In 2008 Maxine and Ned established their own Portland chapter of No More Victims, a nonprofit that helps to bring children wounded by war to the U.S. for treatment. One of these children was Mustafa, who lost his leg at the age of 2 in a missile strike in Fallujah in 2004.
A Fallujah doctor reached out to No More Victims, and at age 5 Mustafa came to Portland with his father Ahmed. Mustafa received treatment and was fitted for a prosthetic leg at Doernbecher Children’s Hospital and Shriners Hospital.
Mustafa remained in Portland for over three months and was received warmly during his stay.

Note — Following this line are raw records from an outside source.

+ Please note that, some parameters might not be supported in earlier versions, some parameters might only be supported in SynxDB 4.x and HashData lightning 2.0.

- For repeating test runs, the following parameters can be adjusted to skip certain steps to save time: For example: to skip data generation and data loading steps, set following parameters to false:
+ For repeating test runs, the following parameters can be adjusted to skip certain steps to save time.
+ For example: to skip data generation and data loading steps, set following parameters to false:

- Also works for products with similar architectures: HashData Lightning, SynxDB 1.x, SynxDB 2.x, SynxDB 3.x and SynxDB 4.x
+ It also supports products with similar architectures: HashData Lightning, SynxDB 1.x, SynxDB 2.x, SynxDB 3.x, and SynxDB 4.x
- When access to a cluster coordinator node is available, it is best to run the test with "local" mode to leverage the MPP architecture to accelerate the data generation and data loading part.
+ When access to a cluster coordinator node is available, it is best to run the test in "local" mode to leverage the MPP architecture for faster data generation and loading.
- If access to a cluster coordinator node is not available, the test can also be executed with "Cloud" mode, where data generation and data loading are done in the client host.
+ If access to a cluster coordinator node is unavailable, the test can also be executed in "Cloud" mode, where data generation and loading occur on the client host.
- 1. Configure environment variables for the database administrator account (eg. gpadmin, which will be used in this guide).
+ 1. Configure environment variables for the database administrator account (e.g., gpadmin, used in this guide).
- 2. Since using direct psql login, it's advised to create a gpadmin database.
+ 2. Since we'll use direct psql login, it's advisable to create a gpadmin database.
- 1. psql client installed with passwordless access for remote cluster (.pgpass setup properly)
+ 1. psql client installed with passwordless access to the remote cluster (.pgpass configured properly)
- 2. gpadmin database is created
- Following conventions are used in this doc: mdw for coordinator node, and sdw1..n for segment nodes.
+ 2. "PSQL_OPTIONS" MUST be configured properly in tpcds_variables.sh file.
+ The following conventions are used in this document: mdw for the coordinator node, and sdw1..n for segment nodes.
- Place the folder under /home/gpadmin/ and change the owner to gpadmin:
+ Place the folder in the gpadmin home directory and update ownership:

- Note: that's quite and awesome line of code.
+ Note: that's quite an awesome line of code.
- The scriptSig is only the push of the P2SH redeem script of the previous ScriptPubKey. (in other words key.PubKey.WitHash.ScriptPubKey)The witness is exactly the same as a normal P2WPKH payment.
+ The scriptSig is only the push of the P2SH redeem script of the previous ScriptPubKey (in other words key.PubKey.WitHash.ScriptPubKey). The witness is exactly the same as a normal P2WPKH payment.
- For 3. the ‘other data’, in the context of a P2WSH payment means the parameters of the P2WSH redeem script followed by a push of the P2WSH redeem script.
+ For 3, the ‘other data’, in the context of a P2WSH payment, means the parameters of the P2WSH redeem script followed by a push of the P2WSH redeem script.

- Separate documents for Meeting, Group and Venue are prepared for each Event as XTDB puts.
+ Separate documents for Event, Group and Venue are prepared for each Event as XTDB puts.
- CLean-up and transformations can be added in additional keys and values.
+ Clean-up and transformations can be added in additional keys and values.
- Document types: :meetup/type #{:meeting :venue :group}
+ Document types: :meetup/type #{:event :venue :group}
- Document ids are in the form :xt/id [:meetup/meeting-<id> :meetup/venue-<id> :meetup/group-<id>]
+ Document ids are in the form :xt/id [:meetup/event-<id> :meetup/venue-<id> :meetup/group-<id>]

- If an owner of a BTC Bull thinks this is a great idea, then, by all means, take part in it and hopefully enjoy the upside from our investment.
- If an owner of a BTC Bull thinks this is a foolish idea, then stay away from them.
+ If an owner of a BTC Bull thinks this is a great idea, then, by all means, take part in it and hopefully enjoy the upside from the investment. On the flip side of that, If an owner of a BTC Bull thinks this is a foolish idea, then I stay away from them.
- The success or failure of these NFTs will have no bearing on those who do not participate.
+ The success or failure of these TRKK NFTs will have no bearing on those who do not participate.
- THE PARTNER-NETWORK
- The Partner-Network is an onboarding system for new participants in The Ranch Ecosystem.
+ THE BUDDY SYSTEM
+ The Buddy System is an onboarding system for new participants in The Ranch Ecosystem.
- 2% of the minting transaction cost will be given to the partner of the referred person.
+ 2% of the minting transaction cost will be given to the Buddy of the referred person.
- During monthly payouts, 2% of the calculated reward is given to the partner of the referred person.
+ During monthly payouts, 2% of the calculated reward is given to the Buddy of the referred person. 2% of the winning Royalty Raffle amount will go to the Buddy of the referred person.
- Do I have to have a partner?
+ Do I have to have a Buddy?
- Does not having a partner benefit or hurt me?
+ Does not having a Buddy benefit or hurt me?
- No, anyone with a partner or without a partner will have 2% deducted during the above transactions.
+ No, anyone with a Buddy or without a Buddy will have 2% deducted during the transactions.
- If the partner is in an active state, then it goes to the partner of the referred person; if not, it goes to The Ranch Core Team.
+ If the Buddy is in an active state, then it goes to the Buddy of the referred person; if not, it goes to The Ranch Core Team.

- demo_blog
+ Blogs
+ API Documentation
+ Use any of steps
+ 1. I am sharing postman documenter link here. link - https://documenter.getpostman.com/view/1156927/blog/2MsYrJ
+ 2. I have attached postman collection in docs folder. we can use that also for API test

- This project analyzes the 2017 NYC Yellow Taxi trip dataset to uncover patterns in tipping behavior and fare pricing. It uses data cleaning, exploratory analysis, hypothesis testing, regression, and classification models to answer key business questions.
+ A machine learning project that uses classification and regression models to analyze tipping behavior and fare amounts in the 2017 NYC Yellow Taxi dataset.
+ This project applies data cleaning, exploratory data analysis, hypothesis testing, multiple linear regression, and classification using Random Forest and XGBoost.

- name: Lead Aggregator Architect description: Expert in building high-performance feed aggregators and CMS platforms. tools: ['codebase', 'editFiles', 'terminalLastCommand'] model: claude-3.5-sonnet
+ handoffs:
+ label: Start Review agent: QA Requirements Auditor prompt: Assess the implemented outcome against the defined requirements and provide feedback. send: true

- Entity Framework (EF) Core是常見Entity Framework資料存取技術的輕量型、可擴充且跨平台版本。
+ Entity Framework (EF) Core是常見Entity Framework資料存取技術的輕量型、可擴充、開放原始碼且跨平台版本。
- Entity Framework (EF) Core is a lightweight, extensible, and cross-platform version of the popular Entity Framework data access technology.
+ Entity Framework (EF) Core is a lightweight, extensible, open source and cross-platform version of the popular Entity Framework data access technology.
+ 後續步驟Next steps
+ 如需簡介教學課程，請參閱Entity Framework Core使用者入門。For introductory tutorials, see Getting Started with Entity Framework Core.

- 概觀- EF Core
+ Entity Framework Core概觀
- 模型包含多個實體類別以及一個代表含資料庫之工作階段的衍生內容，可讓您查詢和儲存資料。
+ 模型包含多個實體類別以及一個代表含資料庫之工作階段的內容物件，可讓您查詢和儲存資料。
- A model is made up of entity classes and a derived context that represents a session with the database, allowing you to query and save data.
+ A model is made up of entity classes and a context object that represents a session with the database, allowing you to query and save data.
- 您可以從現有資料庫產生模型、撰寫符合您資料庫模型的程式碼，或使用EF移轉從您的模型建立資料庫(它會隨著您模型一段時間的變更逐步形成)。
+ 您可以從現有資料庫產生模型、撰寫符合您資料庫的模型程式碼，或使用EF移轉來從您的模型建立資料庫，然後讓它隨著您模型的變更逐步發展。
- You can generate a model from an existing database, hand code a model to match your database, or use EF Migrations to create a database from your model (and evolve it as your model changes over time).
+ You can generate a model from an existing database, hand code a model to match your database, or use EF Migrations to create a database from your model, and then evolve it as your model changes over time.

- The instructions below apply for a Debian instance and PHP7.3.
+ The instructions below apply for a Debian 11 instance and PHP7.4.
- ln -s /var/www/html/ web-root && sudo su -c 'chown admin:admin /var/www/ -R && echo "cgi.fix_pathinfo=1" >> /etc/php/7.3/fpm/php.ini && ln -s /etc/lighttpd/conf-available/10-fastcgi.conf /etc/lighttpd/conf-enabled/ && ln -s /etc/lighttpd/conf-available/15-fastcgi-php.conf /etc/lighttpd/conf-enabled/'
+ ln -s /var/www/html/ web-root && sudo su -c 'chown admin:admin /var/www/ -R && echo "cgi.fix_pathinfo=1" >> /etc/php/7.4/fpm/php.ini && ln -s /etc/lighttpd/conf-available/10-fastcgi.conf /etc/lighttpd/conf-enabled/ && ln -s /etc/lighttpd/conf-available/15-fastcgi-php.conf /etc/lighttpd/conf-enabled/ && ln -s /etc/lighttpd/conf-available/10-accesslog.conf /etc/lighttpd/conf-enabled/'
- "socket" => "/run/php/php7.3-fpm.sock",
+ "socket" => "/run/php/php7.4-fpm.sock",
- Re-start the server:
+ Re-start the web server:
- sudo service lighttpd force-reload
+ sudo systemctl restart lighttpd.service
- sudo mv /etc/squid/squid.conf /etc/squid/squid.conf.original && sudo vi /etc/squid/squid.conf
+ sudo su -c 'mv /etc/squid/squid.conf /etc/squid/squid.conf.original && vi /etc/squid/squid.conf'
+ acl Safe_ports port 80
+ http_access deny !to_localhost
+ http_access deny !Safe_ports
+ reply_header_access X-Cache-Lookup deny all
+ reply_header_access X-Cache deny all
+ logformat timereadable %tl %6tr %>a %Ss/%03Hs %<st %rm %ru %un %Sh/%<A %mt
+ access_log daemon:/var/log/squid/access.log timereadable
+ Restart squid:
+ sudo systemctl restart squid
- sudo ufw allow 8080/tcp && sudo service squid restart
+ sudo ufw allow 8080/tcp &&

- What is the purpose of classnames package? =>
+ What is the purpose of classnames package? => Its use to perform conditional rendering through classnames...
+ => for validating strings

He “embodied the tenacity to keep on going after horrific things that had happened to him,” said Ned.
The plan was for Mustafa to return every couple years to be fitted with a new leg, but by 2010, Ned and Maxine had lost contact with Ahmed because of the limited resources for communication in his family’s village just outside Fallujah.
Ned and Maxine feared the worst, especially since ISIS took control of Fallujah in January 2014. “For the last two years we’ve of course been hearing of ISIS in Fallujah with this horrible feeling,” Maxine said. “A horrible feeling on a geopolitical, big world level and a horrible feeling because there’s somebody there that I know and love. I don’t think we knew how to begin to find him.”
However, reporter Jane Arraf met Mustafa in the camp where he and 30,000 people are currently living outside the city. ISIS has barred people from traveling to other provinces within Iraq and they are unable to return to the city, which is heavily damaged. With Jane’s help and Ahmed’s passport and old travel documents, Mustafa was able to reconnect with the couple that had helped him.
Maxine, Ned and an Arabic-speaking couple to help translate sat down and were able to finally contact Mustafa over the phone. The connection was poor and their conversation was brief, but they could hear one another again.
“We just kept saying ‘We love you, we love you,’ and he said, ‘I love you,'” Maxine said.
Unfortunately Mustafa has had to go without the medical supplies that he desperately needs in the bleak conditions many are now facing. Ned and Maxine are fundraising through Oregon Physicians for Social Responsibility to get medical supplies to Mustafa in the camp.